Home > Gaijin Smash > Sour Apples – Part 2

Sour Apples – Part 2

Looking back on it, it seems like I’d worked for an entirely different company. I loved my job, liked all (or most…) of my coworkers, I’d just gotten a raise, and got to call myself the “English Division Director” as well. How could things possibly have gone so sour from here? It all started with A-san’s untimely departure from the company, sometime in late January/early February.

One day, not long after A-san had arrived at work, the company president called her out for a one-on-one talk. Maybe 10 minutes later or so, we could all hear the president’s voice as he screamed something out in anger at her. It was such a sudden and short outburst that we had no idea what he’d said. We only knew that it was an angry yell. A-san returned from the “meeting” a few minutes later, and perhaps an hour after that, quietly informed me that she’d be quitting in two weeks. Later, she told me about what had happened during that meeting.

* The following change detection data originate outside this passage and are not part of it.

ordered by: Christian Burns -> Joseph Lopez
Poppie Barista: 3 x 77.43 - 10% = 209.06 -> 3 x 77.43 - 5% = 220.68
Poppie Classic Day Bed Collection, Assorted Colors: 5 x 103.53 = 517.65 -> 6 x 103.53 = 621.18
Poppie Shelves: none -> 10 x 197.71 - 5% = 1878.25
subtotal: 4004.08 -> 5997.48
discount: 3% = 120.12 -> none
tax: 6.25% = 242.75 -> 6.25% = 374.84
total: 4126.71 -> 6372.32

During a company drinking party a week or so earlier, apparently A-san had made some kind of off-hand joke. Although I was at that drinking party, admittedly I don’t remember much about it. Anyway, after that, a new hire joined the company – a Chinese college student who was studying in Japan and would do part-time translation work for the company. The president went around doing individual introductions – when it came time for A-san’s introduction, he repeated the joke that she’d said at the drinking party. A-san wasn’t too happy about this, but instead of making a scene on the spot, she e-mailed the president later and asked if she could talk with him privately, which became that fateful meeting. She said that she didn’t appreciate using the joke like that – its something she’d said after work in the company of friends and with a little alcohol present – she certainly didn’t want it to be someone’s first impression of her during work hours. The president’s response was along the lines of “But, you said it. That’s the kind of person you are. I’m not wrong.” He then revealed the fact that he knew she’d been to a job interview lately. “Going to an interview means you plan to quit right? So tell me when your last working day is.” A-san hadn’t planned to quit, but being cornered like that, she felt like she had no choice but to give her two-weeks notice. The president then berated her for her working habits – coming to work at 10AM and leaving around 3:30-4PM, saying that he was a great guy and had it been any other company, she would have been long since fired.

The incident left a sour taste in my mouth for a multitude of reasons. Aside from A-san being completely right about the inappropriate use of the joke, she hadn’t been planning to quit at all. As for the job interview, she’d seen a job posting that caught her eye, sent in her resume on a whim, and was called for an interview. It didn’t mean she was secretly plotting to leave the company. To this date, it remains somewhat a mystery as to how the president found out about this interview. It also irked me that A-san was being called out on her working habits – specifically, leaving early – when these are the very conditions that were agreed upon when she started working. As the mother of two young girls, she should not be expected to stay and work late at the cost of raising her children. Before the drinking party even, the president and my supervisor had called me out privately to talk about my working condition when I was still doing the insane amounts of overtime – they began to ask about A-san and if she was really working or not. They seemed to want to blame my being overworked on her leaving early. I tried to stress that she was doing everything she could and without her the English “team” would have really been in hot water. They didn’t seem to believe me though, and this incident only served as proof.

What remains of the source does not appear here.